Opinion ID: 1035248
Heading Depth: 3
Heading Rank: 1

Heading: The Search Incident to Arrest Exception

Text: “Among the exceptions to the warrant requirement is a search incident to a lawful arrest. The exception derives from interests in officer safety and evidence preservation that are typically implicated in arrest situations.” Gant, 556 U.S. at 338 (internal citations omitted). “[P]olice may search incident to arrest only the space within an arrestee’s ‘immediate control,’ meaning ‘the area from within which he might gain possession of a weapon or destructible evidence.’” Id. at 335 (quoting Chimel v. California, 395 U.S. 752, 763 (1960)). However, “[o]nce law enforcement officers have [exclusive control over] luggage or other personal property not immediately associated with the person of the arrestee . . . , and there is no longer any danger that the arrestee might gain access to 10 the property to seize a weapon or destroy evidence, a search of that property is no longer an incident of the arrest.” United States v.
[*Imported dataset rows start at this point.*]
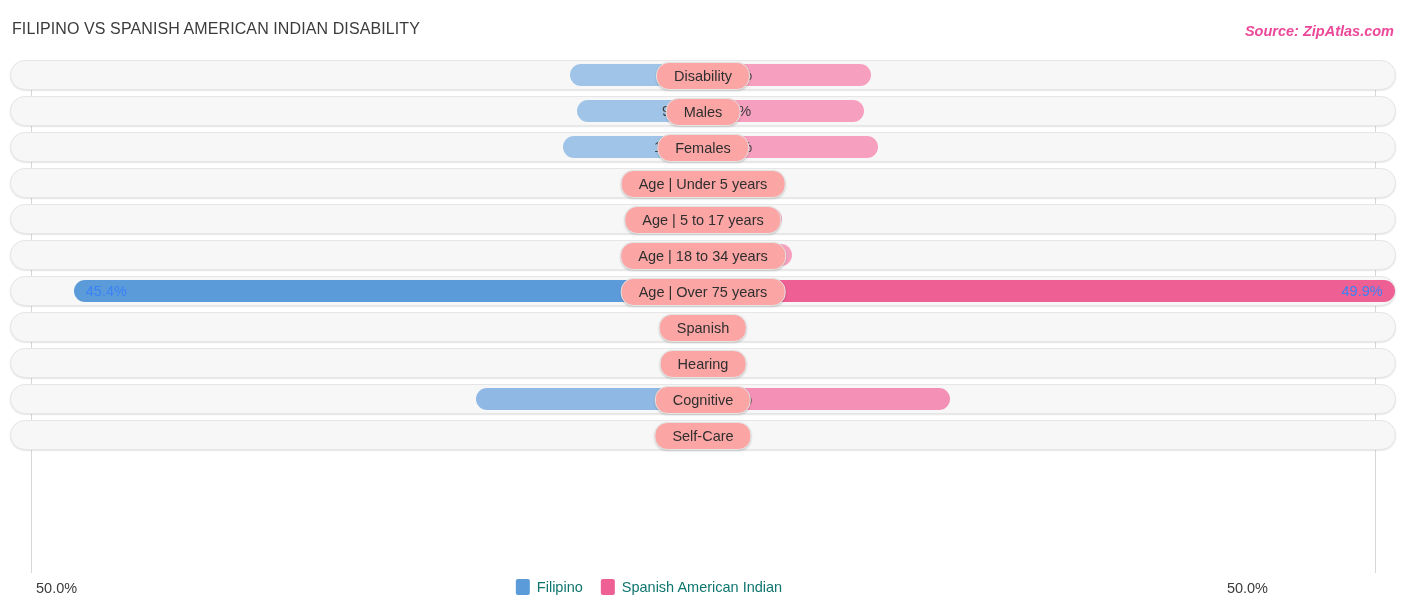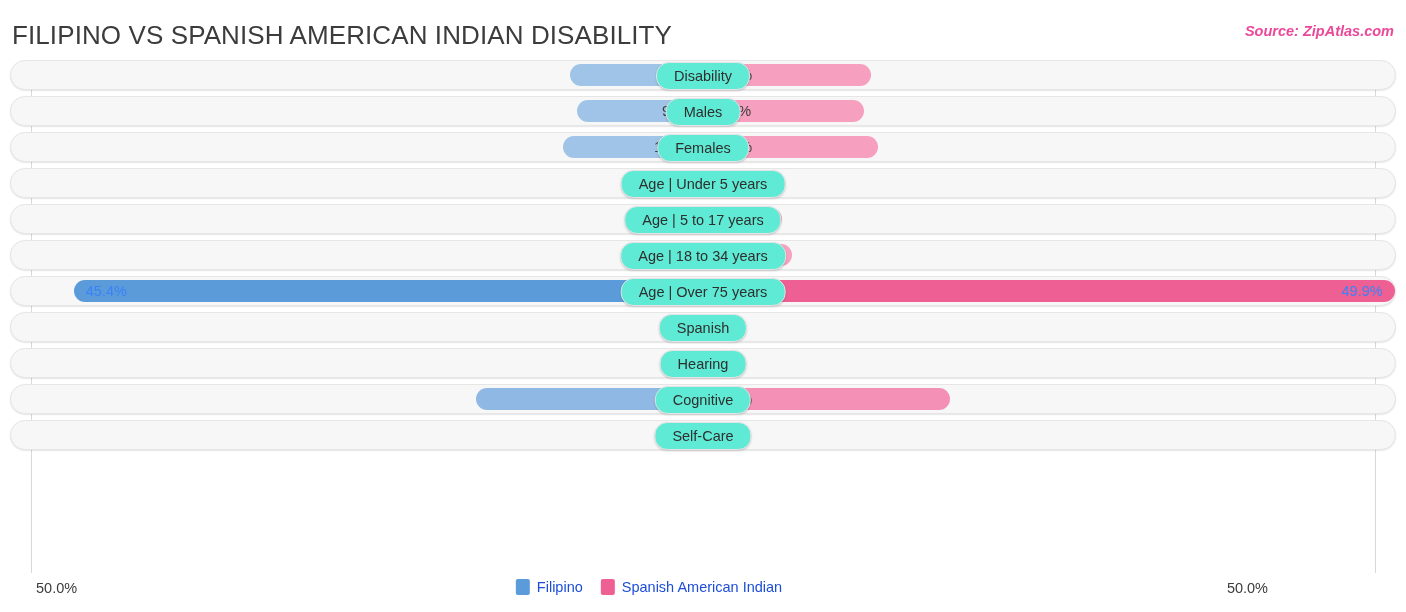"FILIPINO VS SPANISH AMERICAN INDIAN" .chart-title { font-size: 26px -> 16px }
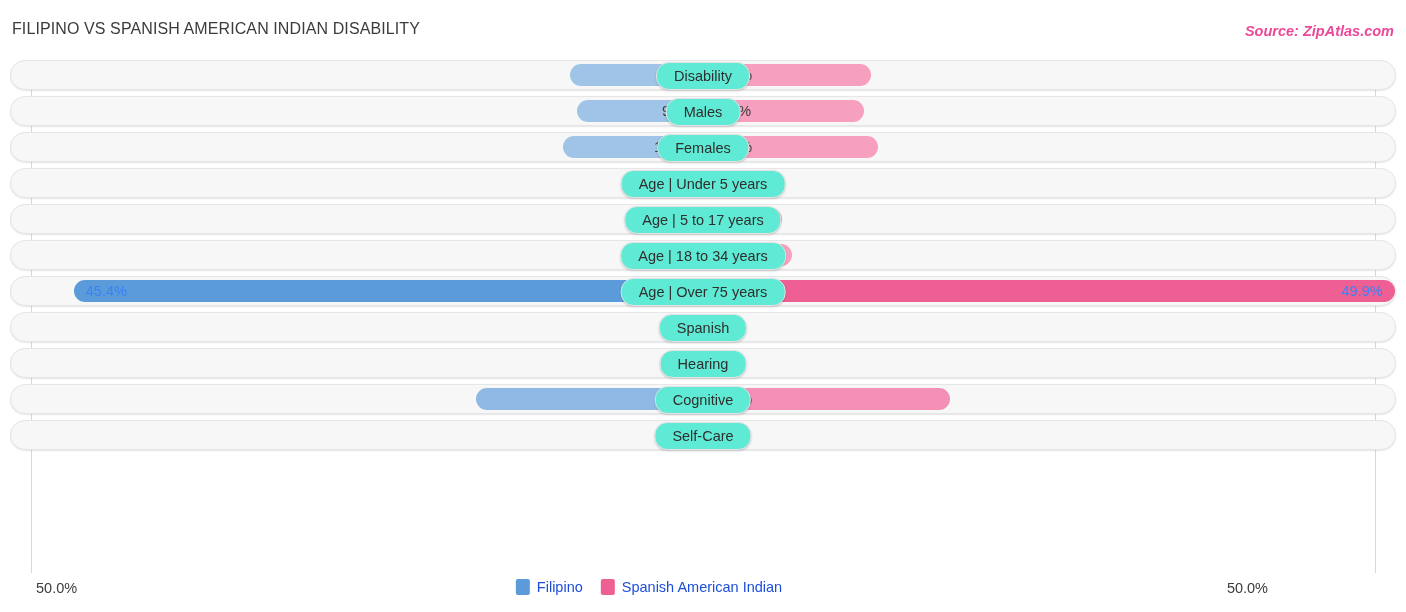"Disability" .pill { background: #5eead4 -> #fca5a5 }
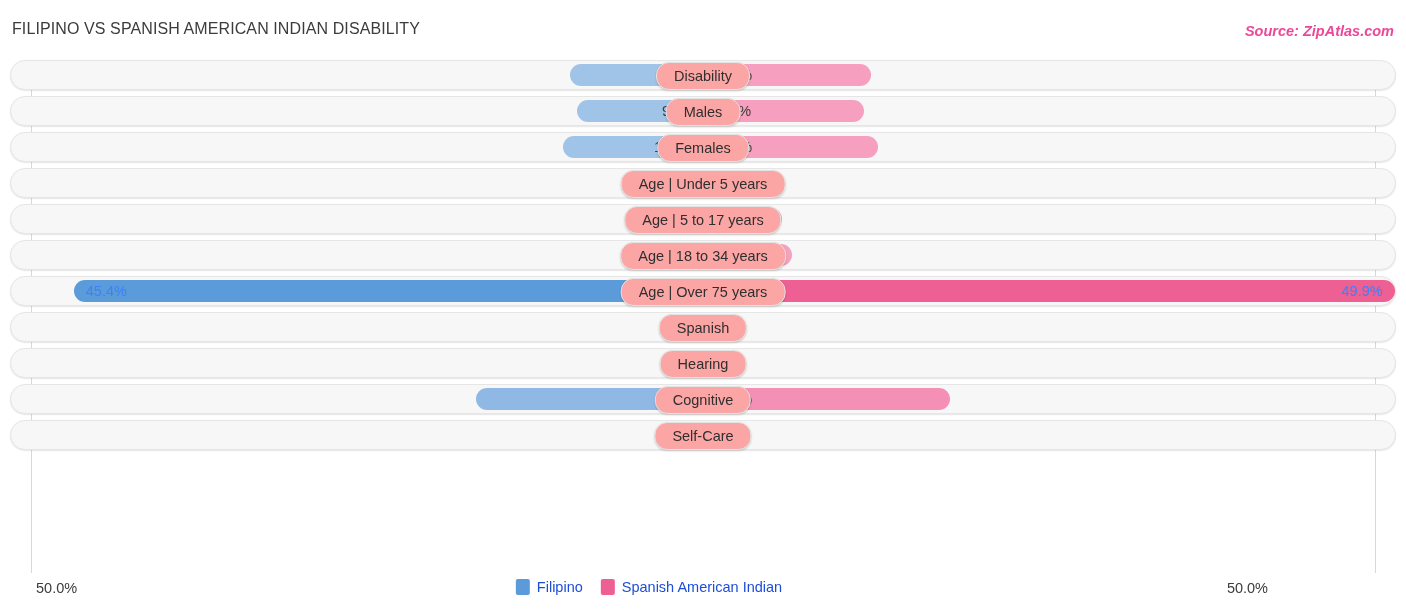"Filipino" .legend-text { color: #1d4ed8 -> #0f766e }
Chadwick, 433 U.S. 1, 15 (1977) abrogated on other grounds by California v. Acevedo, 500 U.S. 565 (1991). In United States v. Shakir, 616 F.3d 315 (3d Cir. 2010), we held that as long as there is “a reasonable possibility” that an arrestee could destroy evidence or gain access to a weapon in the container or area being searched, the search is permissible. Id. at 321. Although this standard is a “lenient” one, it “requires something more than the mere theoretical possibility that a suspect might access a weapon or evidence.” Id. “In determining whether an object is conceivably accessible to the arrestee, we are to assume that he was neither an acrobat nor Houdini.” United States v. Myers, 308 F.3d 251, 267 (3d Cir. 2002) (internal quotation marks and alteration omitted). Here, there was no reasonable possibility that Matthews could have accessed the backpack at the time Officer Pomeroy executed the search, as he was handcuffed in the back of a locked police car. Thus, the District Court was correct in concluding that the search could not be justified under the search incident to arrest exception.